La visibilidad en agua dulce varía enormemente según el tipo de entorno. Un lago alpino de alta montaña con poca vegetación y roca calcárea puede tener visibilidades de 30-40 metros, mejores que muchos destinos de mar. Un río de llanura en primavera, cuando el deshielo arrastra sedimentos, puede tener visibilidad cero. Los pantanos y embalses se sitúan en algún punto intermedio, con visibilidades de 1 a 8 metros según la época y el régimen de lluvias.

La fauna de agua dulce es radicalmente diferente de la marina. Percas, lucios, tencas, anguilas, carpas en los fondos, y en algunos ríos del norte de España, salmónidos. La vegetación acuática -algas filamentosas, nenúfares en superficie, caráceas en fondos arenosos- crea paisajes completamente distintos a los arrecifes. Fotográficamente, el agua dulce presenta retos únicos: la luz dispersa de forma diferente, los tonos verdosos y marrones dominan la paleta y muchos animales son crípticos y de movimiento lento, lo que paradójicamente facilita la fotografía de macro si tienes paciencia.

Los cenotes: agua dulce en otro nivel

Los cenotes de la Península de Yucatán (México) son el destino de agua dulce más fotogénico del mundo. Son dolinas kársticas inundadas -pozos naturales en la roca caliza- con agua tan transparente que parece aire sólido.
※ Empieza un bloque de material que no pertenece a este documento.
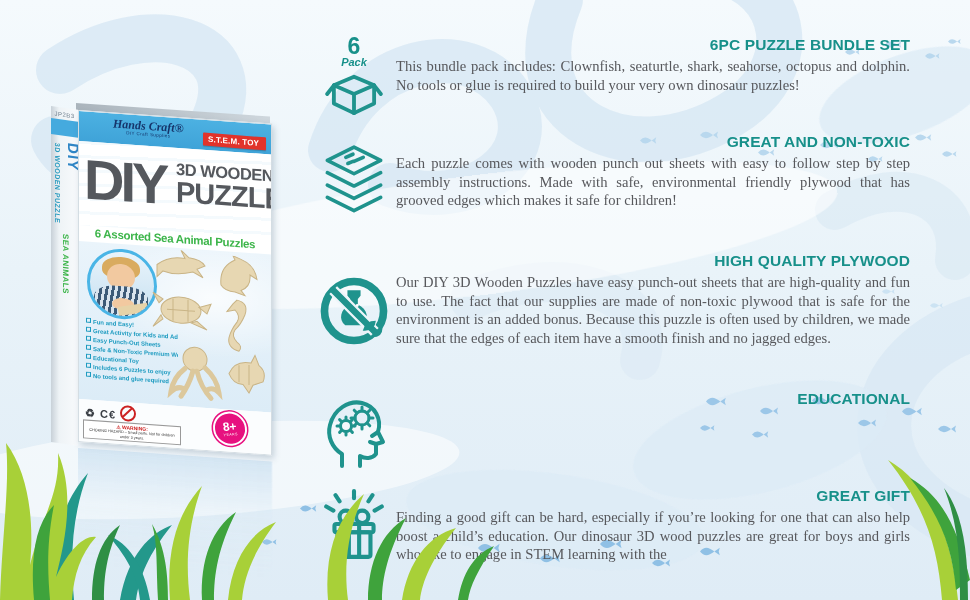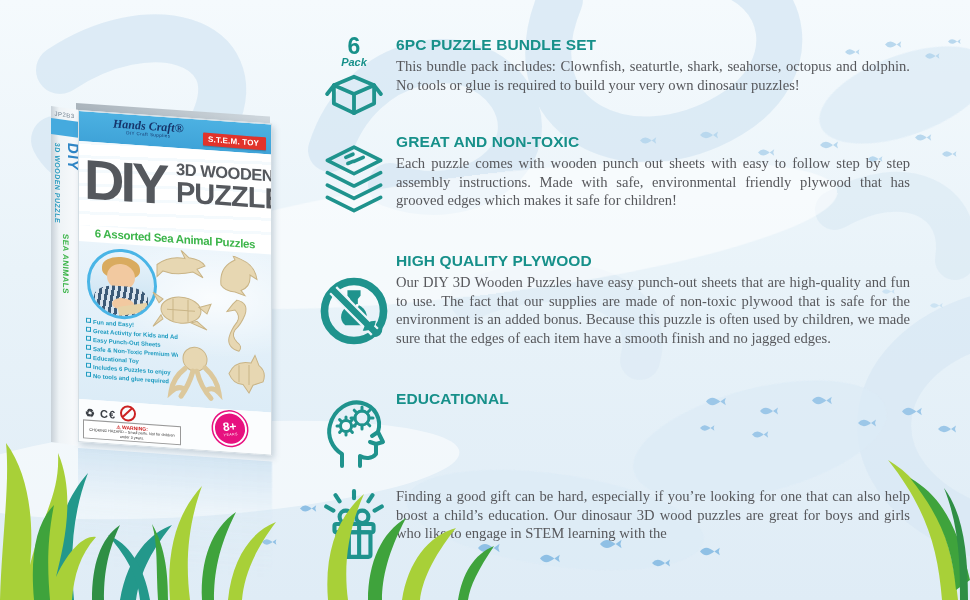"6PC PUZZLE BUNDLE SET" .f-head { text-align: none -> right }
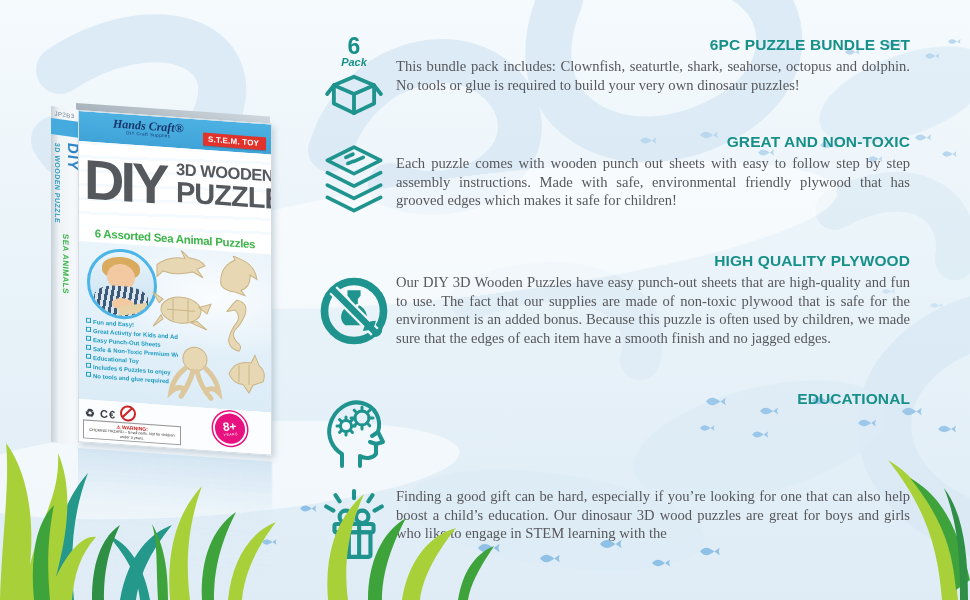"GREAT GIFT" div.f-head { html: none -> <div>GREAT GIFT</div> }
La visibilidad en los mejores cenotes (Dos Ojos, The Pit, Angelita) supera los 60 metros, el agua se mantiene a 24-25 grados durante todo el año y los rayos de sol que penetran desde las aberturas superiores crean efectos de luz que son casi imposibles de fotografiar mal.

Bucea en cenotes requiere certificación de cavern diver si vas a entrar en las zonas oscuras más allá de la zona de luz natural. Para las áreas de «snorkel zone» no se requiere certificación adicional al Open Water, pero la guía de un instructor local es obligatoria en la práctica (y muy recomendable aunque no lo fuera): la red de cuevas bajo los cenotes tiene más de 400 kilómetros mapeados y perderse en ella sin formación específica es literalmente letal.

Tablas de descompresión a altitud

Si buceas en lagos de montaña por encima de 300 metros sobre el nivel del mar, las tablas de descompresión estándar no aplican directamente. A mayor altitud, la presión atmosférica de referencia es menor, lo que hace que la presión relativa de cada metro de profundidad sea proporcionalmente mayor respecto al punto de partida. En la práctica: a 2.000 metros de altitud, una inmersión a 20 metros equivale en términos de carga de nitrógeno a una de casi 24 metros a nivel del mar. Los ordenadores de buceo modernos tienen un ajuste de altitud que corrige este efecto automáticamente; si usas tablas manuales, debes aplicar los factores de corrección de altitud específicos.